Am 07.07.2014 von Haruki

Alte Handelskonzepte treffen auf neue Kundenbedürfnisse: Karstadt-Chefin gibt auf

Eva-Lotta Sjöstedt leitet seit knapp fünf Monaten das Warenhausunternehmen Karstadt. Nun erklärte sie ihren Rückzug aus der Konzernspitze, da sie keine Basis mehr für den von ihr angestrebten Sanierungsprozess sähe. Sjöstedt hatte vor ihrem Amtsantritt 47 Filialen besucht, dort selbst an der Kasse gestanden und Kunden bedient, um sich so unmittelbares Bild der Kundenerfahrung zu machen. Ihre Sofortmaßnahmen zur Steigerung der Wettbewerbsfähigkeit beruhten nach eigener Aussage maßgeblich auf den dort gemachten Erfahrungen. Allerdings bekam die Schwedin wohl intern nicht genug Unterstützung für ihre Sanierungsstrategie.

 

Sjöstedt, die von IKEA zu Karstadt kam weiß, wie wichtig das Nachvollziehen der Kundenbedürfnisse für die Neuausrichtung des Konzerns ist. In Zeiten des e-Commerce und nahezu schon “same-day-delivery”  ist nicht mehr die Warenverfügbarkeit das Thema im Handel, sondern an erster Stelle steht das Gestalten von Einkaufserlebnissen. Was so einfach klingt, ist aber eine Aufgabe, die Auswirkung auf das gesamte Unternehmen hat. Von der Auswahl der relevanten Produkte (Einkauf) über die richtige Warenpräsentation (Flächenmanagement), die Kombination mit relevanten Services (Business Development) bis hin zum Personal auf der Fläche (HR) und letztlich der Kommunikation des Gesamtpaketes (Marketing). Im Rahmen einer Customer Journey Untersuchung werden die Brüche aus Kundenperspektive aufgezeigt. Diese entstehen meist dadurch, dass intern jede Abteilung nur mir der eigenen Brille auf die Probleme schaut und in vielen Abteilungen spielt der Kunde – vordergründig – keine große Rolle. Sjöstedt hat als Chefin auch das Thema zur Chefsache gemacht und die Chance bestand, dass Karstadt nicht nur mit “einem neuen Anstrich” die Story neu erzählen wollte, sondern sich ernsthaft auf die Reise zum Kunden begeben wollte.

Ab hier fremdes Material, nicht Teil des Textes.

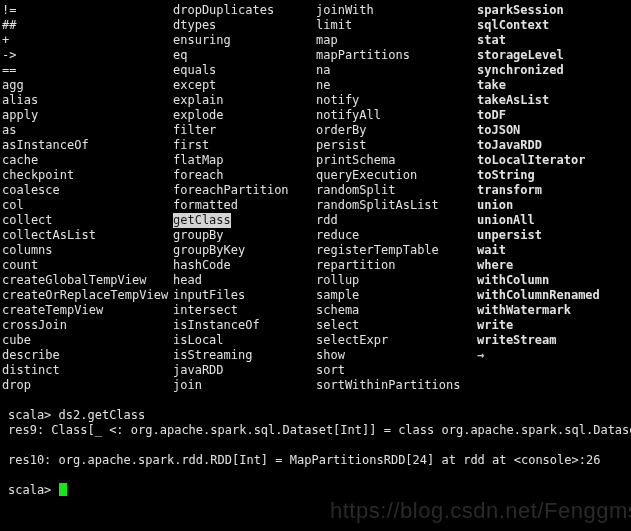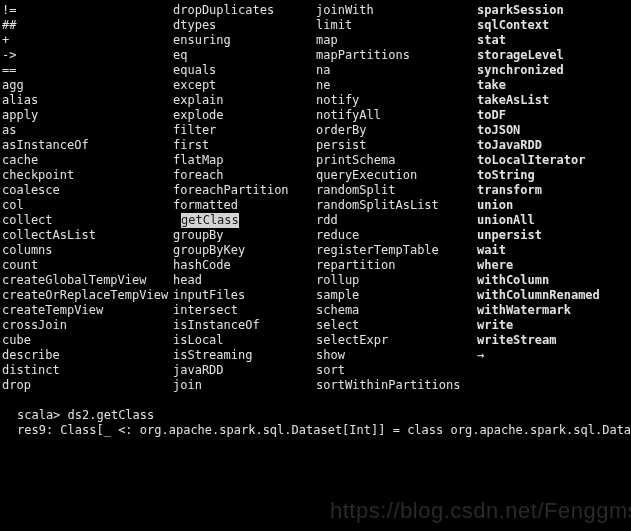"getClass" .item.selected { margin-left: 8px -> none }
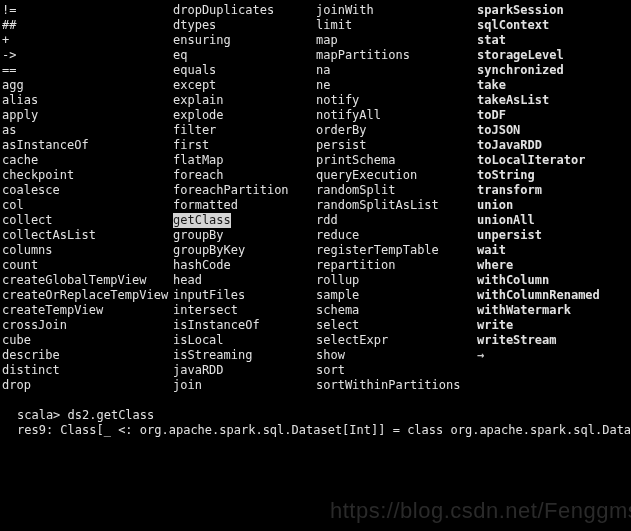"scala> ds2.getClass" .out-block { padding-left: 16px -> 7px }
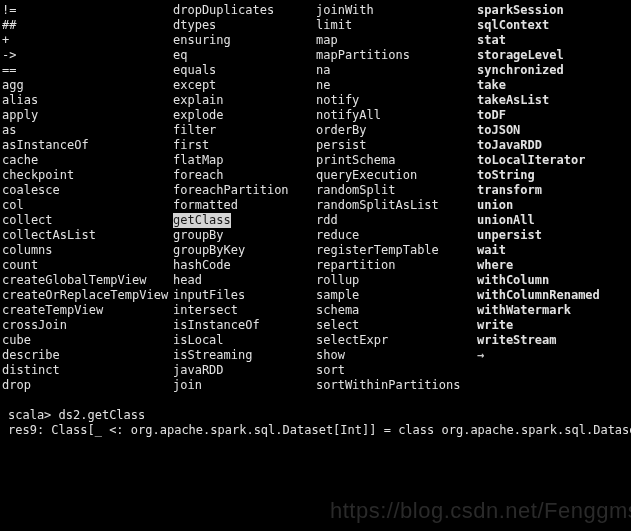"res10: org.apache.spark.rdd.RDD[Int] =" div.line { html: none -> <div>res10: org.apache.spark.rdd.RDD[Int] = MapPartitionsRDD[24] at rdd at &lt;console&gt;:26</div> }
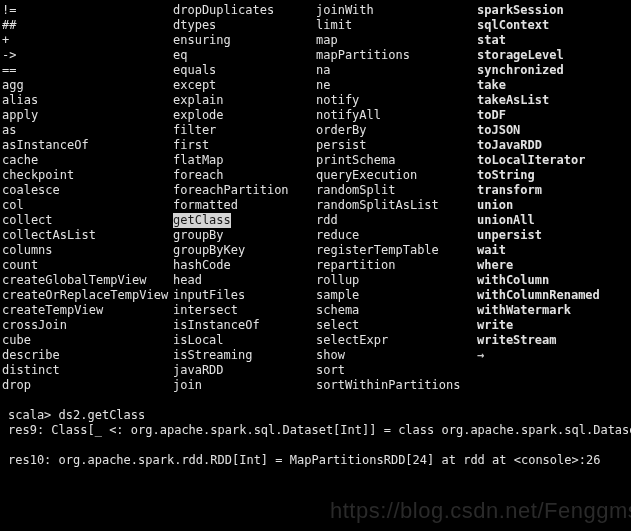"scala>" div.line { html: none -> <div><span>scala&gt; </span><span></span></div> }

Aber ihr schnelles Aufgeben zeigt auch, dass eine konsequente Ausrichtung an den Kundenbedürfnissen tiefgreifende Veränderungen in der Unternehmensstruktur nach sich zieht, die sich ohne geschlossenes Mitziehen der Unternehmensführung und der damit verbunden finanziellen Mitteln nicht verwirklichen lassen. Was sehr schade ist, denn der Handel ist und bleibt ein spannendes Marktsegment, welches immer wieder auf konsumfreudige Konsumenten trifft und in dem sich mit dem Wandel immer wieder neue Potenziale erschließen.